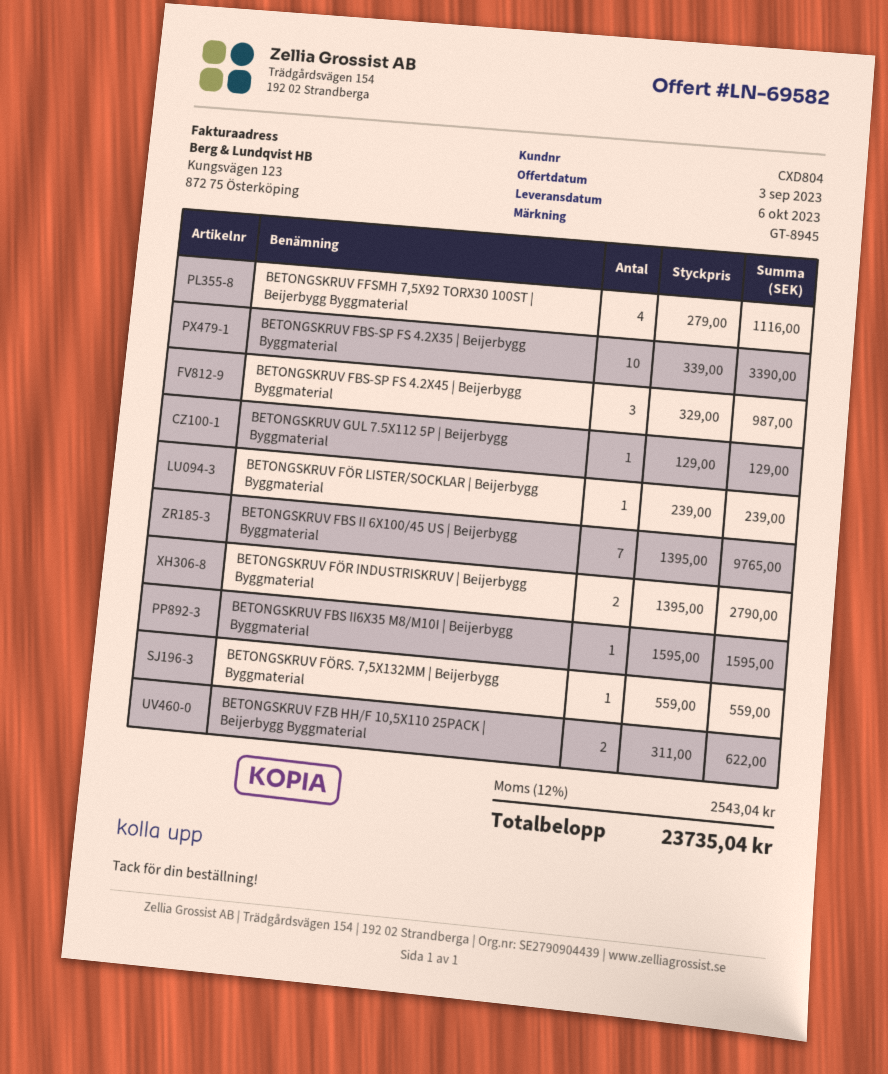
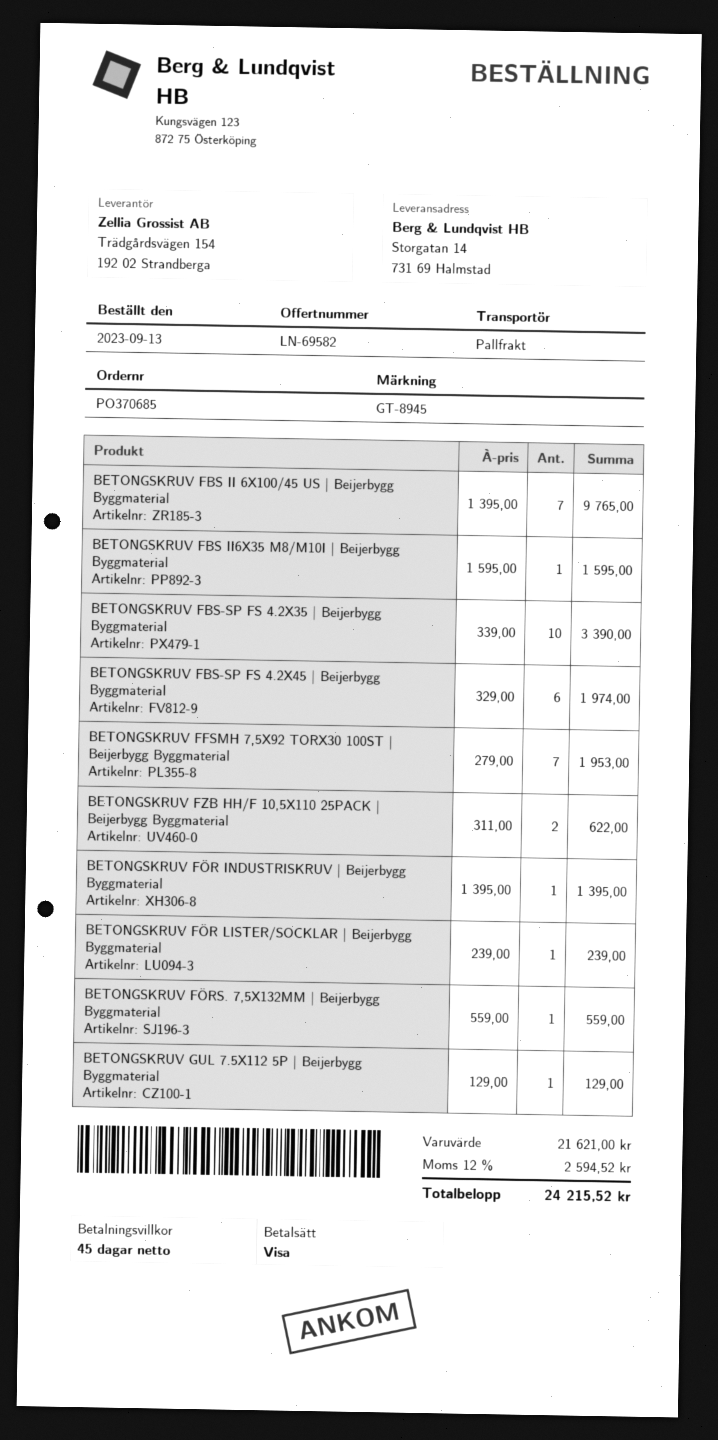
BETONGSKRUV FFSMH 7,5X92 TORX30 100ST | Beijerbygg Byggmaterial: 4 x 279.00 = 1116.00 -> 7 x 279.00 = 1953.00
BETONGSKRUV FBS-SP FS 4.2X45 | Beijerbygg Byggmaterial: 3 x 329.00 = 987.00 -> 6 x 329.00 = 1974.00
BETONGSKRUV FÖR INDUSTRISKRUV | Beijerbygg Byggmaterial: 2 x 1395.00 = 2790.00 -> 1 x 1395.00 = 1395.00
tax: 12% = 2543.04 -> 12% = 2594.52
total: 23735.04 -> 24215.52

Work task:
Could you restate the material word for word, omitting the pictures?

Result:
BETONGSKRUV FFSMH 7,5X92 TORX30 100ST | Beijerbygg Byggmaterial: 4 x 279.00 = 1116.00 -> 7 x 279.00 = 1953.00
BETONGSKRUV FBS-SP FS 4.2X45 | Beijerbygg Byggmaterial: 3 x 329.00 = 987.00 -> 6 x 329.00 = 1974.00
BETONGSKRUV FÖR INDUSTRISKRUV | Beijerbygg Byggmaterial: 2 x 1395.00 = 2790.00 -> 1 x 1395.00 = 1395.00
tax: 12% = 2543.04 -> 12% = 2594.52
total: 23735.04 -> 24215.52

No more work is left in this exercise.